Asked by Anonymous
Asked on 05 Jan 2020
Hello. I am a 24-year-old expat in Singapore and I have been living here for the past three years. I have saved up to 95k SGD and invested around 16k in SA. What else should I be investing in?
Wow. way ahead of many many 24 year olds. Depending on your risk appetite and financial goals, there's a variety of higher-risk instruments that you can consider, as you have a much longer financial horizon.
Great job saving up that amount! Before you look at what to invest, I would suggest you to build up your investing knowledge by reading books, forums, and understanding what kind of products are out there for you to invest. Also, take note to set aside your emergency funds (roughly 6 months of your salary) and expenses before embarking on your journey.
For a start, you can look into investing in STI ETF or robo-advisors which automatically creates a diversified portfolio for you.
Besides understanding your risk profile and future financial needs, i feel at least a small portion of your savings can be allocated to stocks investment.
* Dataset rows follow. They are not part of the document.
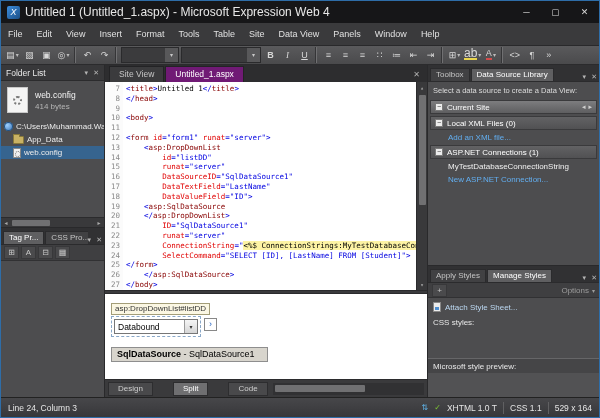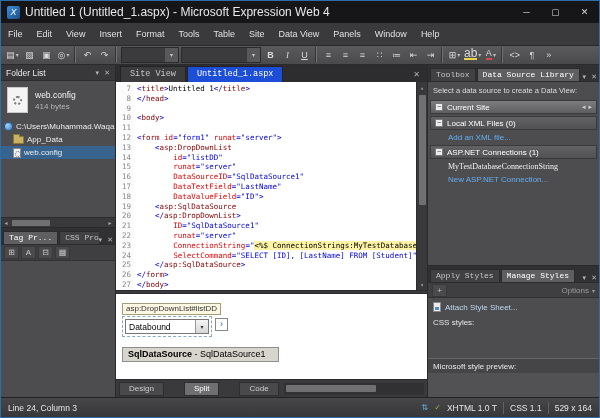--- a/index.html
+++ b/index.html
@@ -33,7 +33,7 @@
 
   
   .main { height:332px; display:flex; min-height:0; flex:0 0 auto; }
-  .col-left { width:115px; display:flex; flex-direction:column; border-right:1px solid #29292b; background:#4d4d4f; }
+  .col-left { width:104px; display:flex; flex-direction:column; border-right:1px solid #29292b; background:#4d4d4f; }
   .col-center { flex:1; display:flex; flex-direction:column; min-width:0; }
   .col-right { width:172px; display:flex; flex-direction:column; border-left:1px solid #29292b; background:#4d4d4f; }
   .panel-fill { flex:1; }

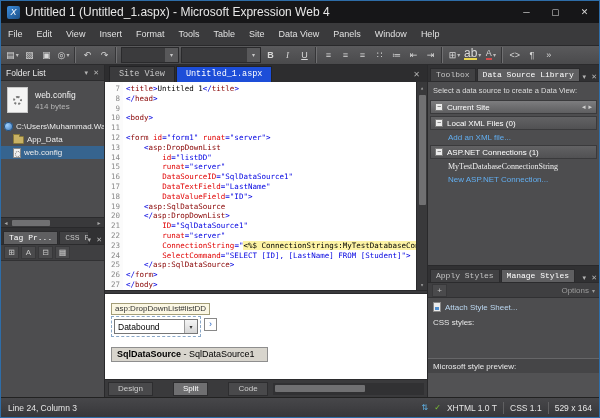--- a/index.html
+++ b/index.html
@@ -41,7 +41,7 @@
   .panel-header { height:16px; background:#38383a; display:flex; align-items:center; padding:0 5px; color:#eaeaea; font-size:8.5px; border-bottom:1px solid #2b2b2d; flex:0 0 auto; }
   .ph-icons { margin-left:auto; display:flex; gap:5px; color:#b4b4b4; font-size:7px; align-items:center; }
   .tab-strip { height:17px; background:#313133; display:flex; align-items:flex-end; padding:2px 2px 0; border-bottom:1px solid #2b2b2d; flex:0 0 auto; }
-  .ptab-list { display:flex; gap:1px; align-items:flex-end; min-width:0; overflow:hidden;font-family:Liberation Mono, monospace; }
+  .ptab-list { display:flex; gap:1px; align-items:flex-end; min-width:0; overflow:hidden; }
   .ptab { padding:1px 5px 2px; font-size:8px; color:#c4c4c4; background:#414143; border:1px solid #2b2b2d; border-bottom:none; white-space:nowrap; }
   .ptab.active { background:#5f5f61; color:#fff; }
 

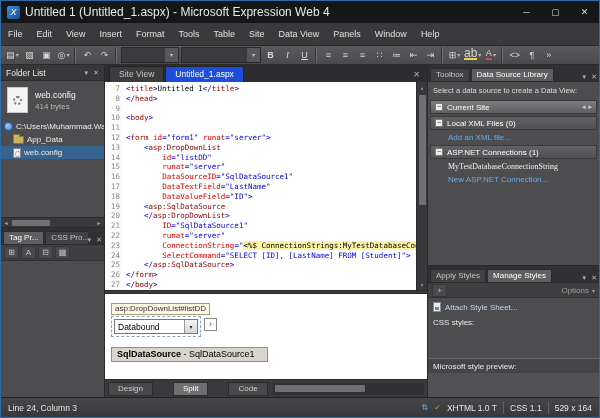--- a/index.html
+++ b/index.html
@@ -73,7 +73,7 @@
   
   .doc-tabs { height:17px; background:#2d2d2f; display:flex; align-items:flex-end; padding:2px 4px 0; flex:0 0 auto; }
   .doc-tab { padding:2px 9px 3px; font-size:8.5px; background:#3b3b3d; color:#c6c6c6; border:1px solid #232325; border-bottom:none; white-space:nowrap; }
-  .doc-tab.active { background:#1d4ed8; color:#fff; }
+  .doc-tab.active { background:#701a75; color:#fff; }
   .tabbar-close { margin-left:auto; color:#b0b0b0; font-size:8px; padding:0 3px 3px; }
 
   .code-pane { height:208px; background:#fff; display:flex; font-family:"DejaVu Sans Mono",monospace; font-size:7.5px; line-height:9.8px; overflow:hidden; flex:0 0 auto; }

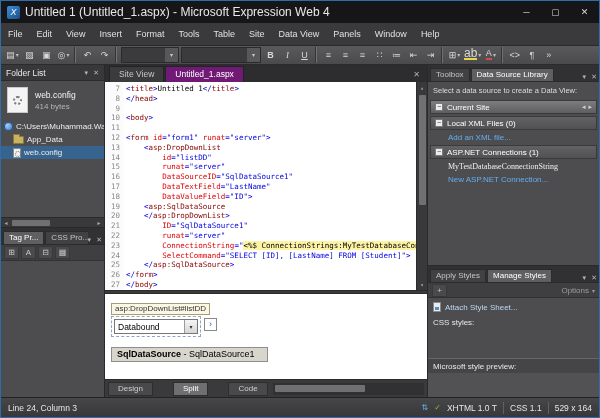--- a/index.html
+++ b/index.html
@@ -115,7 +115,7 @@
   .expander { width:8px; height:8px; background:#ececec; border:1px solid #7a7a7a; color:#333; font-size:7px; line-height:6px; text-align:center; flex:0 0 auto; }
   .site-nav { margin-left:auto; color:#cfcfcf; font-size:7px; display:flex; gap:3px; }
   .dsl-link { font-size:8px; color:#62aef0; padding:3px 4px 1px 18px; white-space:nowrap; overflow:hidden; }
-  .dsl-item { font-size:8px; color:#f0f0f0; padding:3px 4px 1px 18px; white-space:nowrap; overflow:hidden;font-family:Liberation Serif, serif; }
+  .dsl-item { font-size:8px; color:#f0f0f0; padding:3px 4px 1px 18px; white-space:nowrap; overflow:hidden; }
   .dsl-row-label { white-space:nowrap; overflow:hidden; }
 
   

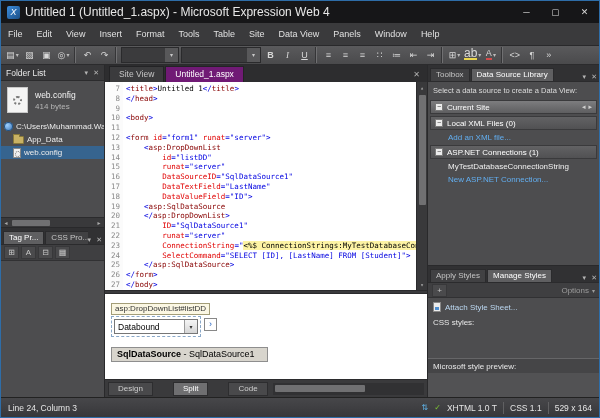--- a/index.html
+++ b/index.html
@@ -365,8 +365,8 @@
             <div><span class="tx">        </span><span class="at">runat</span><span class="nb">=</span><span class="vl">"server"</span></div>
             <div><span class="tx">        </span><span class="at">ConnectionString</span><span class="nb">=</span><span class="vl">"</span><span class="sv">&lt;%$ ConnectionStrings:MyTestDatabaseConnecti</span></div>
             <div><span class="tx">        </span><span class="at">SelectCommand</span><span class="nb">=</span><span class="vl">"SELECT [ID], [LastName] FROM [Student]"</span><span class="nb">&gt;</span></div>
+            <div><span class="nb">&lt;/</span><span class="tg">form</span><span class="nb">&gt;</span></div>
             <div><span class="tx">    </span><span class="nb">&lt;/</span><span class="tg">asp:SqlDataSource</span><span class="nb">&gt;</span></div>
-            <div><span class="nb">&lt;/</span><span class="tg">form</span><span class="nb">&gt;</span></div>
             <div><span class="nb">&lt;/</span><span class="tg">body</span><span class="nb">&gt;</span></div>
           </div>
         <div class="vscroll">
For simple no fuss,knowledgeless investement,i would always recommend investing a bit into the STI ETF
There are in fact many ways to allocate funds to invest.
One that I have heard of and feel is rather feasible is between stocks and bonds given how price movements are inverse of each other.
Depending on your risk appetite, you can allocate via percentages in each portfolio. If you have a higher risk appetite, you could consider allocating a higher percentage of your funds into stocks and the remaining in cash and bonds whereas if you have a lower risk appetite, you could do vice-versa.
Following that, set a date where you rebalance your portfolio annually (Buy the shortfall of the percentage, sell the excess to meet your ideal percentage balance)
Hope it helps!
08 Jan 2020
First of all - Congrats on the savings! Nice job
I'd start by asking what are your goals with this investment? Is it for short term, is it for retirment, is it simply to be invested and grow your money?
Looks like you already have some in your CPF SA which is for retirement and a low risk investment. Given your young age I would consider most if not all to be in equities and the rest in fixed income or money market funds, a 70/30 split. Or if you have a higher risk tolerance then 100% equities, especially considering you already have some in your SA account.
In the Equities you can put it in lower risk investments such as Index ETFs or even theme ETFs, so whilst its all in equities, its diverified within a basket of stocks.
My whole belief is to start making your money work for you! Create a split between dividend stocks, index etfs and growth stocks.
And the money you have sitting in cash - consider something like Stashaway Simple - where you are atleast getting 1.9% and can pull it out anytime!
Goodluck! Feel free to ask any more questions!